The cross from the left, Haaland stealing in from out of shot, the ball bulging the net almost before anyone knows what’s happening.

Those three goals remain the raw steak and potatoes of Haaland’s output (see, by way of example, No 100 against Fulham on Tuesday night). But latter-day Haaland has a few more tricks up his sleeve. He has learned how to feint a defender and then take the shot on his right foot. 

He dinks the ball more. Occasionally he will open up his body for the classic side-foot, manipulating the keeper before putting the ball to his left. There is more of a lightness and a playfulness to him, a striker even now adding tools to his repertoire.

Off the pitch, too, there is a sense of maturity and growth, fun and self‑awareness, a man finally beginning to allow the world in, confident enough in his own personality to toy with it. 

He films YouTube videos in which he shares his daily nutrition regime (yak milk, ice pellets, liquid barium, that kind of thing) and says things like: “My glutes are strong now. They are really activated.” 

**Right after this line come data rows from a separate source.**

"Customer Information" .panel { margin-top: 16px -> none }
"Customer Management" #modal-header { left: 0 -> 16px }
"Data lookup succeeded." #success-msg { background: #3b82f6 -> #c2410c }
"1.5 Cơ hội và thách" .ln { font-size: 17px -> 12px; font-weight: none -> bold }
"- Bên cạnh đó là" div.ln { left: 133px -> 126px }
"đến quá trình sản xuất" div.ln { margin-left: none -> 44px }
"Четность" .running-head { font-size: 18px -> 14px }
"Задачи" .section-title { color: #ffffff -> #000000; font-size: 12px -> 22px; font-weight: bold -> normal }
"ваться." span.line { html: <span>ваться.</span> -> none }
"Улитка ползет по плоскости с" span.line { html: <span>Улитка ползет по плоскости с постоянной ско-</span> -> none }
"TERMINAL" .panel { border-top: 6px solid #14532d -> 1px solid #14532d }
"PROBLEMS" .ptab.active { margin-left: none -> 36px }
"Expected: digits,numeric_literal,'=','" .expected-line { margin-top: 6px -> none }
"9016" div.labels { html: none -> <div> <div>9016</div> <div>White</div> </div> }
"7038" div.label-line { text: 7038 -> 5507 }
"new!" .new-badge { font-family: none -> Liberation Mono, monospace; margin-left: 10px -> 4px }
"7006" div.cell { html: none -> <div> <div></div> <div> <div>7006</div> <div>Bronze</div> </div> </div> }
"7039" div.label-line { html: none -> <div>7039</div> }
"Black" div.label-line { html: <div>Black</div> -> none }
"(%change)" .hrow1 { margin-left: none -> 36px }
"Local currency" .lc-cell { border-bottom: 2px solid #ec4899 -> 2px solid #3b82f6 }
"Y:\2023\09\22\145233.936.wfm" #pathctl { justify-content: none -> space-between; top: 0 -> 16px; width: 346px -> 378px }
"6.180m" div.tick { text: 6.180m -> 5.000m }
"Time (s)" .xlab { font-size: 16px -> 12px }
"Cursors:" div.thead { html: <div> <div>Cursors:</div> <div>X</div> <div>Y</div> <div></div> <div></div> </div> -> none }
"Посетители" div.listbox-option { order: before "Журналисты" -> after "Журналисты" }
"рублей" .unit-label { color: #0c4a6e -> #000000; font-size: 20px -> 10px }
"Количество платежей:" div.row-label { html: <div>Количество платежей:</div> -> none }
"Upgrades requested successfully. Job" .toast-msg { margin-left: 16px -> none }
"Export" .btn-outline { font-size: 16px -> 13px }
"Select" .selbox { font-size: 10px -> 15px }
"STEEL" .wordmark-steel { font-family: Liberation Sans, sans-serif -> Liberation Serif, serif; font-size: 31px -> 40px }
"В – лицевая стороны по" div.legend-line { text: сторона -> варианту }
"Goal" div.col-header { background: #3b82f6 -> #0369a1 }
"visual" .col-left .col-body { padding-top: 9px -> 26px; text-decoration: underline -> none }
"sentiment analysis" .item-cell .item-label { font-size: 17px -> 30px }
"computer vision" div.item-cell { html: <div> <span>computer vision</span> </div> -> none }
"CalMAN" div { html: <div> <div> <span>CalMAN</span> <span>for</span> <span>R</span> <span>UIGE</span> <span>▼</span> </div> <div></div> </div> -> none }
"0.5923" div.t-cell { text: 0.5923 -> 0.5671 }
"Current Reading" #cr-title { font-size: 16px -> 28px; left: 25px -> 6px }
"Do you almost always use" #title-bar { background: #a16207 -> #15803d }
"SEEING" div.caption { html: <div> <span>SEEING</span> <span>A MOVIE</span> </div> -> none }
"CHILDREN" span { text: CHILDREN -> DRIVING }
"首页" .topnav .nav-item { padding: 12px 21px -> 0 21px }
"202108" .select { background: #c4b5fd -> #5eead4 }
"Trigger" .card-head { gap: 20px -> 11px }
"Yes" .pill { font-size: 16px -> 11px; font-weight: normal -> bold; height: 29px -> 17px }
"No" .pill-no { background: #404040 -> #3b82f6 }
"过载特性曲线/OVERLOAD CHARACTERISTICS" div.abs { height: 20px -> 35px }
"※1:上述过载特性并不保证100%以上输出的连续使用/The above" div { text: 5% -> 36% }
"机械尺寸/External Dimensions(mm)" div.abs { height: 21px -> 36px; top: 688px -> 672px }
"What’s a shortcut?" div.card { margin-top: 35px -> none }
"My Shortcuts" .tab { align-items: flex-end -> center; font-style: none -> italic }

In the meantime, we still have the numbers. And perhaps the data‑soaked discourse of modern football actually does Haaland something of a disservice: reducing this generational phenomenon to a snackable meme, to the point where it is easy to overlook just how outlandish these figures actually are.

A case in point: the two men directly above Haaland on the all-time Premier League goals list are Didier Drogba and Cristiano Ronaldo, strong shouts for an all-time post-1992 XI. 

Both played more than twice as many games as Haaland. In terms of goals per game, your Jimmy Greaves’s and Steve Bloomers don’t get close. By the time he finally exhausts that nine-year contract, who knows what records will still be standing?

And yes, there are mitigations here. We can talk about City’s financial dominance, we can talk about state ownership and economic stratification, the greater protection strikers get from referees in the modern game, the way Haaland – like Lionel Messi and Cristiano Ronaldo before him – essentially benefits from an entire system oriented to his needs.

We can talk about all of that. But only, I think, to a certain point. And frankly to see Haaland purely as the product of his circumstances is to undersell his uniqueness as a footballer, the sort of footballer we want to tell our grandchildren we saw in the flesh. 

Perhaps it is possible even to see in Haaland’s ingenuity a kind of antidote to the stultifying, pre-programmed AI-style set-piece slop that passes for a lot of attacking football in the Premier League these days.

And ultimately, this all comes down to what we want from our star footballers. We want them to struggle a little, hurt a little. We want them occasionally to make a fool of themselves. We want them to be recognisable as people, not simply as avatars or assets on a ledger. 

But above all we want to be moved and astonished, to see things that have never been done before. Will we ever get tired of the sight of Erling Haaland scoring goals? Maybe come back and ask in another three years.